New Illinois Bill Could End Cruel Mink Farming By January 1st, 2025
Karen Lapizco
The Animal Welfare Institute (AWI) commends yesterday’s filing of the Mink Facility Disease Prevention Act, which would end mink farming in Illinois and protect human health.
Sponsored by State Senate Assistant Majority Leader Linda Holmes, S.B. 3262 recognizes that mink on fur farms incubate diseases such as COVID-19 and avian influenza, creating the perfect conditions for new variants to jump to humans — with potentially devastating results. The handful of mink farms in Illinois would be required to cease operations by January 1st, 2025.
Due to the physiological similarities between human and mink upper respiratory tracts, mink can become infected by — and potentially transmit — some of the same respiratory viruses that affect people. Moreoever, mink can serve as potent “mixing vessels” for generating novel pandemic viruses.
“There is no practical way to operate a mink farm without creating a petri dish that could produce the next pandemic virus,” said Susan Millward, AWI’s executive director and chief executive officer. “We must listen to the scientists sounding the alarm. Mink farms risk worsening the current pandemic and ushering in the next one. It’s time to close the chapter on this declining industry. By passing this bill, Illinois can become a leader in combatting this threat to public health.”
Mink farms raise and slaughter animals in order to sell their pelts to the fashion industry. They typically pack thousands of mink together in long rows of barren pens barely large enough for them to move around. The conditions are not only inhumane,but they also create an ideal setting for pathogens to circulate among and across species.
COVID-19, in fact, has infected millions of farmed mink on more than 480 mink farms across 12 countries. In several instances, mink have passed a mutated form of this virus back to humans. New variants can emerge in such scenarios, undermining the effectiveness of vaccines and jeopardizing efforts to contain the pandemic.
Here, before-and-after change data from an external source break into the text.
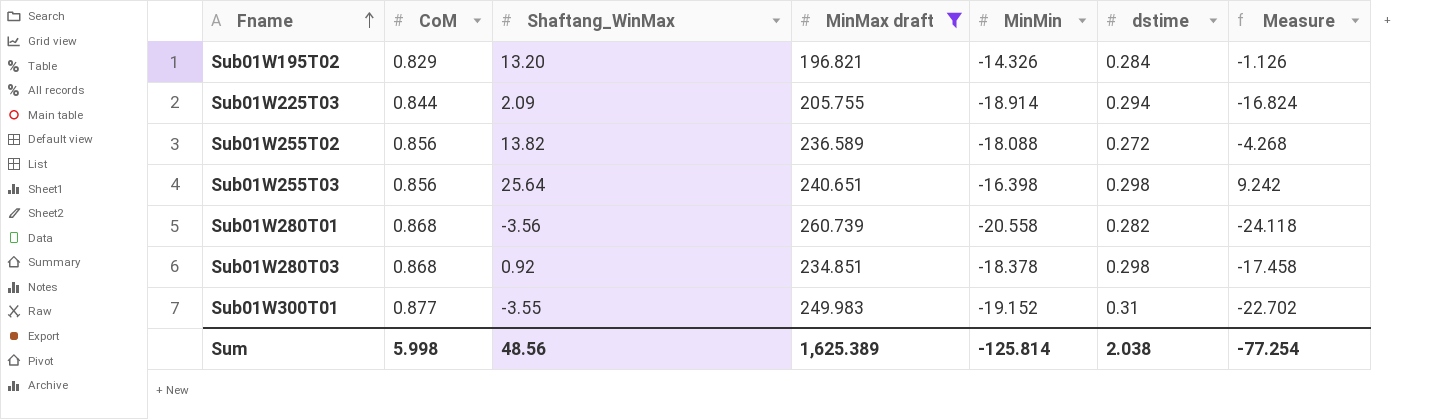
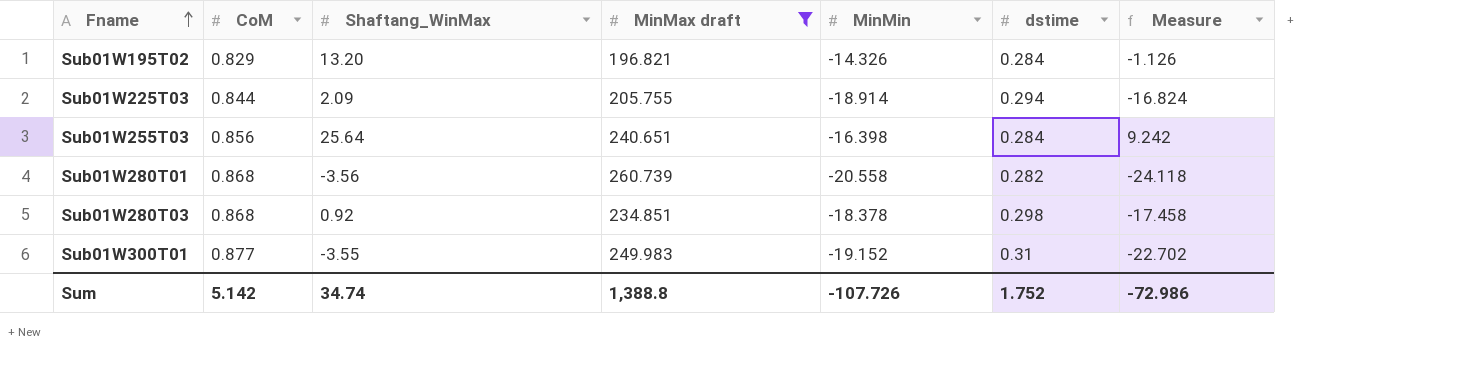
row Sub01W255T02: 0.856 | 13.82 | 236.589 | -18.088 | 0.272 | -4.268 -> none
Sub01W255T03 | dstime: 0.298 -> 0.284
Sum | CoM: 5.998 -> 5.142
Sum | Shaftang_WinMax: 48.56 -> 34.74
Sum | MinMax draft: 1,625.389 -> 1,388.8
Sum | MinMin: -125.814 -> -107.726
Sum | dstime: 2.038 -> 1.752
Sum | Measure: -77.254 -> -72.986

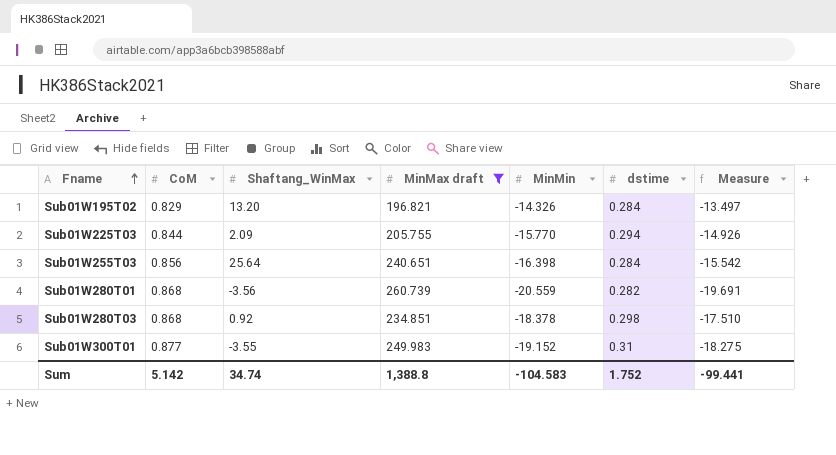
column Measure | formula: [Shaftang_WinMax] + [MinMin] -> [CoM] + [MinMin]
Sub01W225T03 | MinMin: -18.914 -> -15.770
Sub01W280T01 | MinMin: -20.558 -> -20.559
Sum | MinMin: -107.726 -> -104.583
Sum | Measure: -72.986 -> -99.441

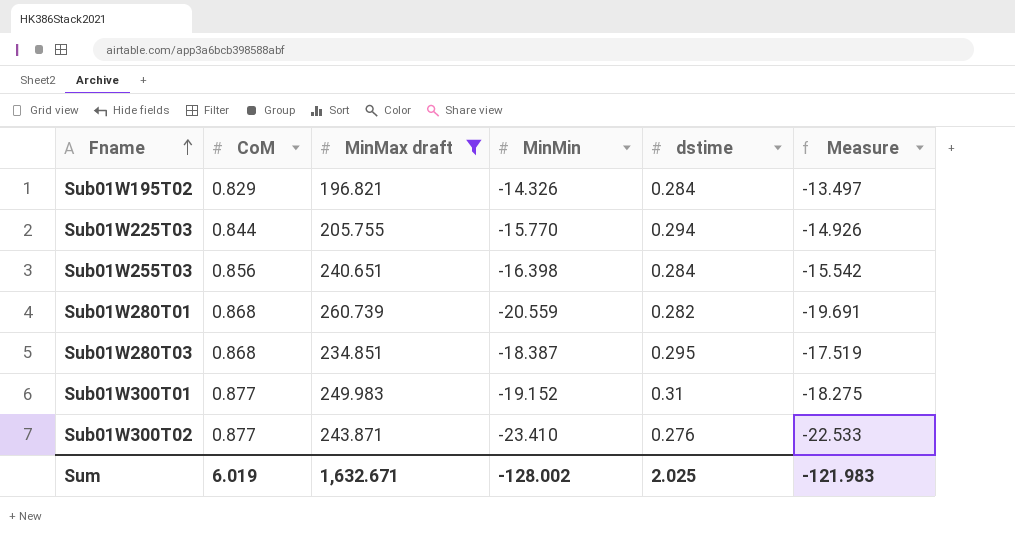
column Shaftang_WinMax | position: 3 -> none
Sub01W280T03 | MinMin: -18.378 -> -18.387
Sub01W280T03 | dstime: 0.298 -> 0.295
Sub01W280T03 | Measure: -17.510 -> -17.519
row Sub01W300T02: none -> 0.877 | 243.871 | -23.410 | 0.276 | -22.533
Sum | CoM: 5.142 -> 6.019
Sum | MinMax draft: 1,388.8 -> 1,632.671
Sum | MinMin: -104.583 -> -128.002
Sum | dstime: 1.752 -> 2.025
Sum | Measure: -99.441 -> -121.983

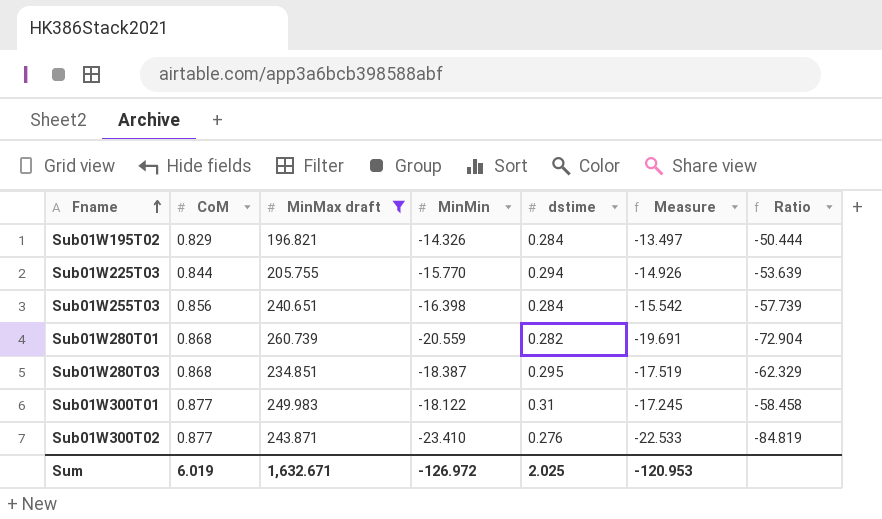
column Ratio | formula: none -> [MinMin] / [dstime]
Sub01W300T01 | MinMin: -19.152 -> -18.122
Sub01W300T01 | Measure: -18.275 -> -17.245
Sum | MinMin: -128.002 -> -126.972
Sum | Measure: -121.983 -> -120.953

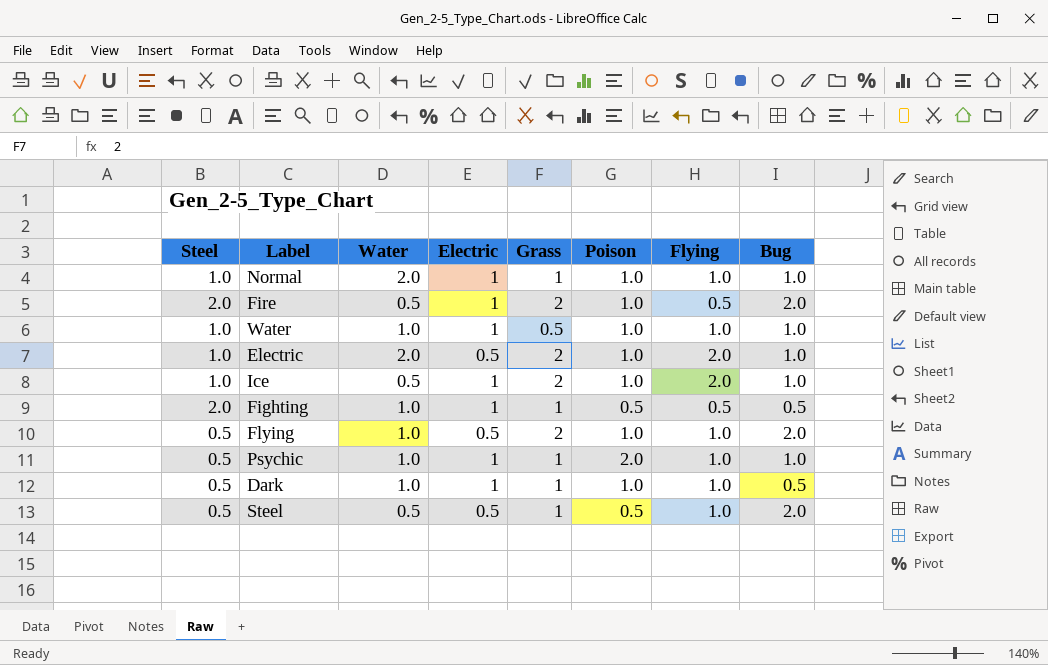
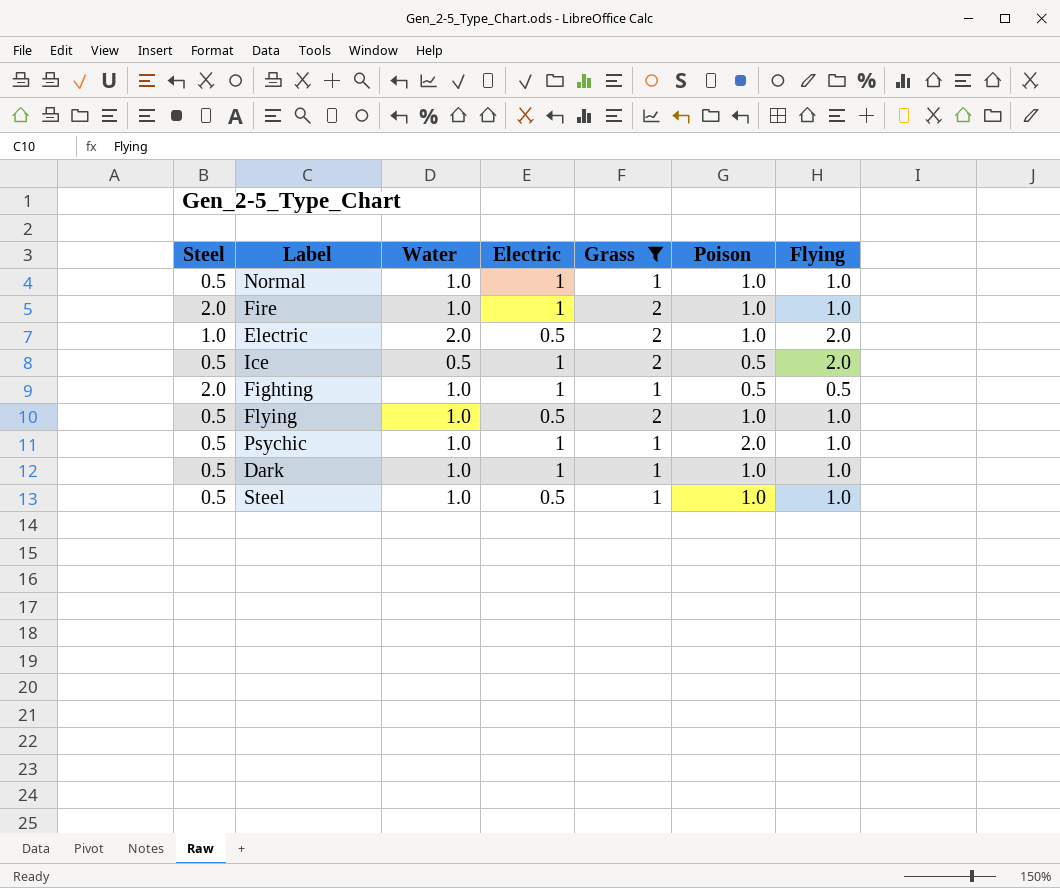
filter: none -> Grass != 0.5
column Bug | position: 8 -> none
Normal | Steel: 1.0 -> 0.5
Normal | Water: 2.0 -> 1.0
Fire | Water: 0.5 -> 1.0
Fire | Flying: 0.5 -> 1.0
Ice | Steel: 1.0 -> 0.5
Ice | Poison: 1.0 -> 0.5
Steel | Water: 0.5 -> 1.0
Steel | Poison: 0.5 -> 1.0

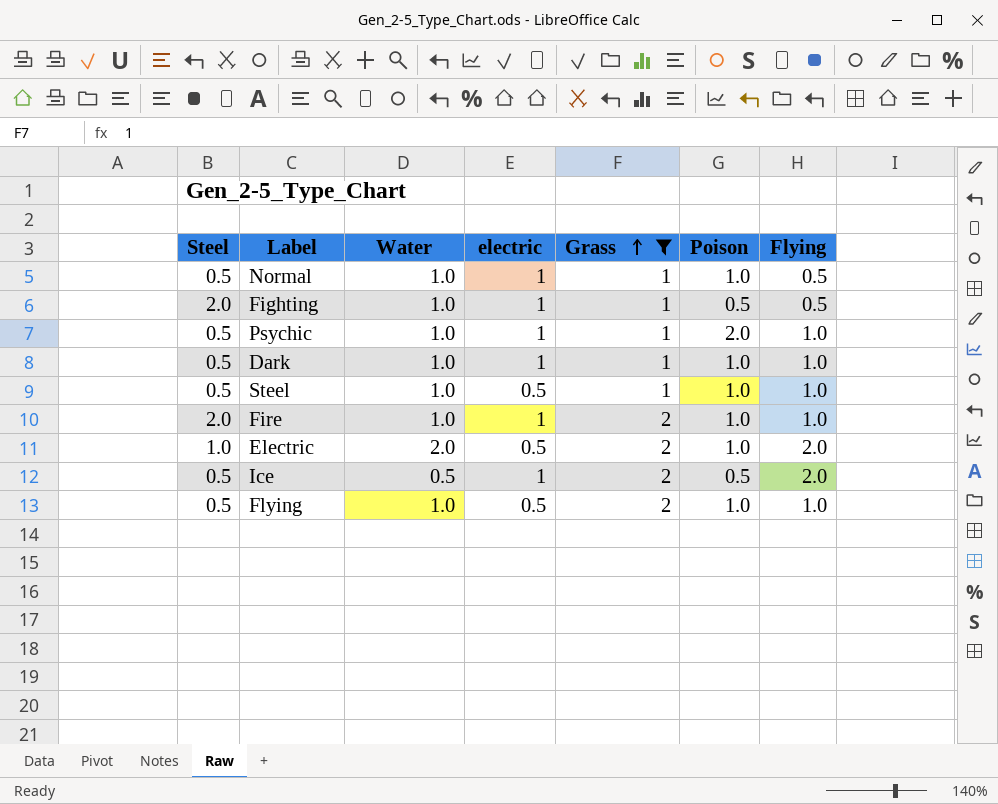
row order: none -> Grass ascending
column name: Electric -> electric
Normal | Flying: 1.0 -> 0.5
A deadly avian influenza virus (H5N1) has also infected tens of thousands of mink on dozens of fur farms since 2022. During an October 2022 outbreak on a mink farm in Spain, the virus mutated in a way that enabled it to spread between mink. Prior to this, mammals had primarily contracted the virus through direct contact with infected birds, not from infected mammals. H5N1 infections have also been detected at multiple mink farms in Finland since last summer, demonstrating the potential for this dangerous virus to continue causing outbreaks on mink farms and raising the specter that it will mutate into a form transmissible to and between humans.
Fur farming has been banned or is being phased out in several other European countries, including the Netherlands, Ireland, and Norway, due to concerns about animal welfare and the spread of COVID-19. Closer to home, California prohibited all fur sales in 2019, and lawmakers in Hawaii, Rhode Island, and Washington have introduced legislation that would ban fur sales and production.
Recently, AWI and other animal protection and conservation groups sent an urgent letter to Oregon Governor Tina Kotek and state officials to fast-track the phasing out of commercial mink farming across Oregon due to the threats to public health and wildlife.